TEN THINGS YOU NEED TO KNOW ABOUT DECOMPRESSION BRAKING

TEN THINGS YOU NEED TO KNOW ABOUT DECOMPRESSION BRAKING AKA “ENGINE BRAKING”

(1)Engine braking. Engine braking, also known as decompression braking, occurs when instead of using the brakes, the forces inside a four-stroke engine are used to slow down a vehicle. It happens on your motorcycle when the bike is in gear with the clutch engaged and the throttle off. Unlike a two-stroke, which has minimal decompression of the engines’ moving parts, a four-stroke has to fight against its internal pressure and friction as it slows down. When the engine rpm slows down quicker than the rear wheel, the rear wheel is then driving the engine while the engine is working against it to slow it down. 

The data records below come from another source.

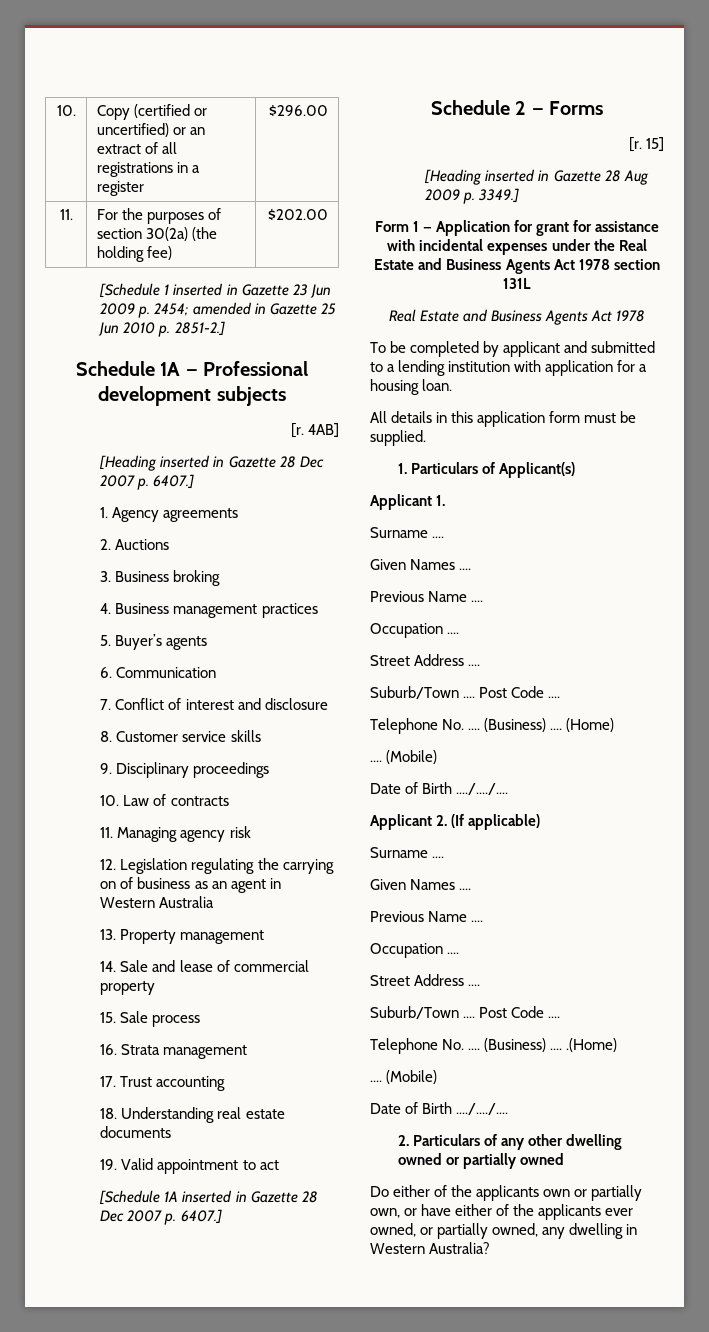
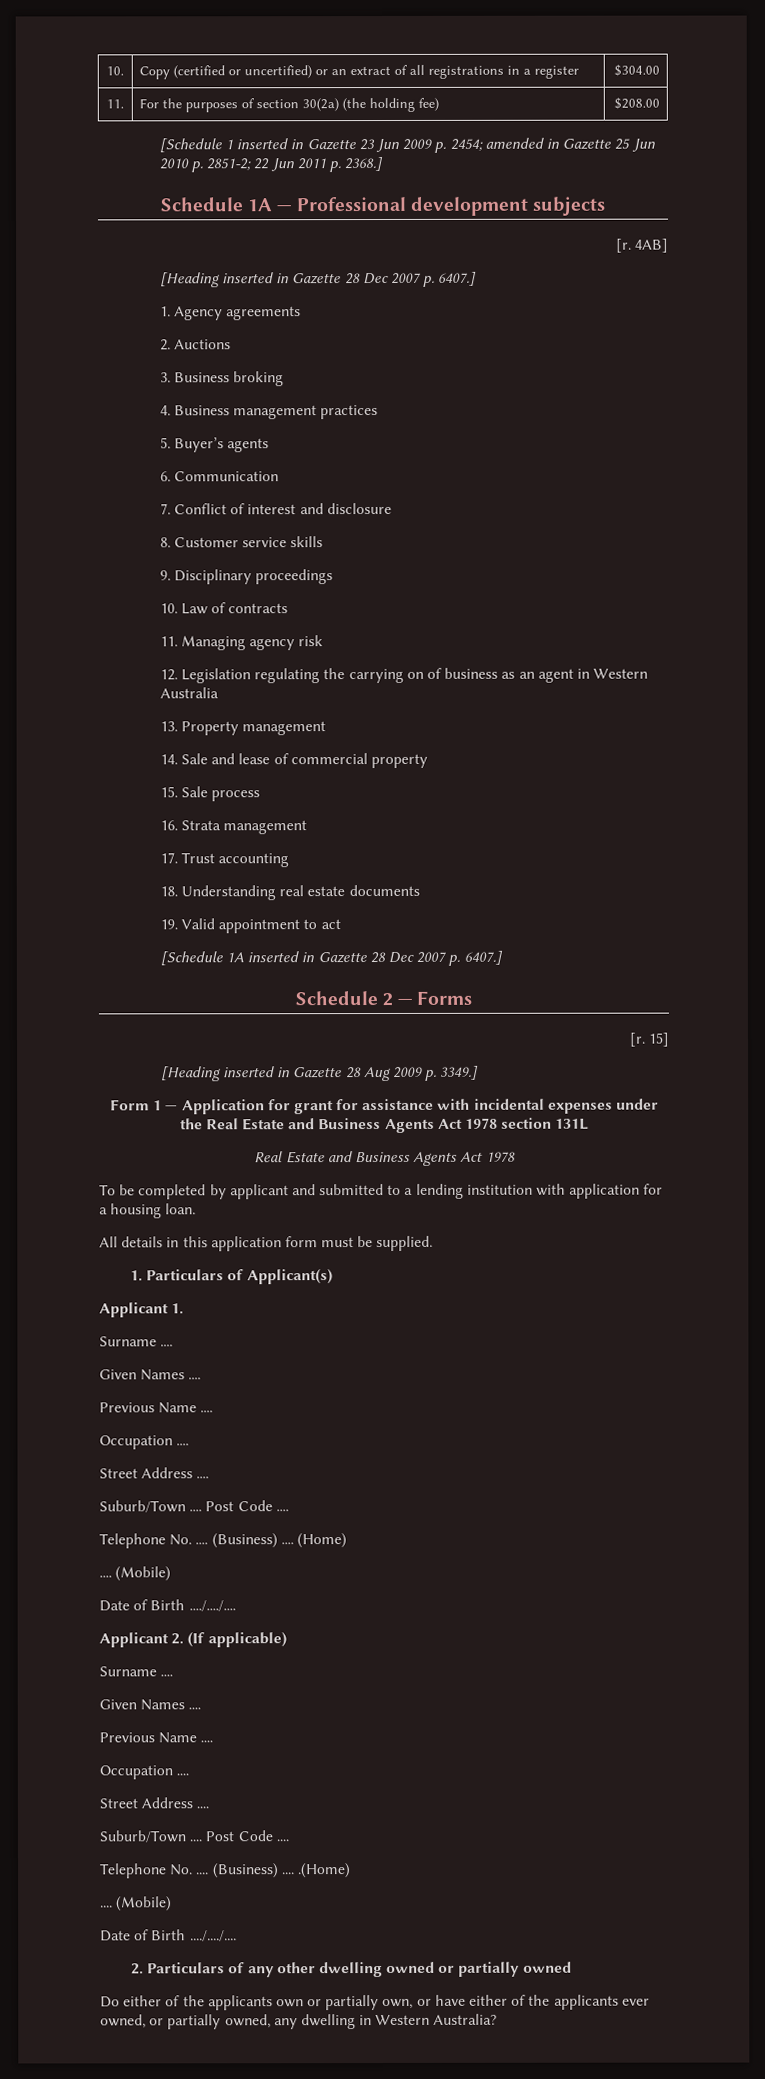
- 10. | Copy (certified or uncertified) or an extract of all registrations in a register | $296.00
+ 10. | Copy (certified or uncertified) or an extract of all registrations in a register | $304.00
- 11. | For the purposes of section 30(2a) (the holding fee) | $202.00
+ 11. | For the purposes of section 30(2a) (the holding fee) | $208.00
- [Schedule 1 inserted in Gazette 23 Jun 2009 p. 2454; amended in Gazette 25 Jun 2010 p. 2851-2.]
+ [Schedule 1 inserted in Gazette 23 Jun 2009 p. 2454; amended in Gazette 25 Jun 2010 p. 2851-2; 22 Jun 2011 p. 2368.]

(2) How it works. Pressure in the engine increases engine braking and reduces performance. By neutralizing air pressure in the crankcase and cylinder, you can free up the moving parts, allowing the engine to be less bound up when it is decelerating. On one hand, decompression braking is a plus in that it acts as an additional brake to slow the bike. On the other hand, decompression braking stops the engine from freewheeling through a corner, forcing a stop-and-go kind of action. This is the opposite of how a two-stroke carries its momentum into a turn. 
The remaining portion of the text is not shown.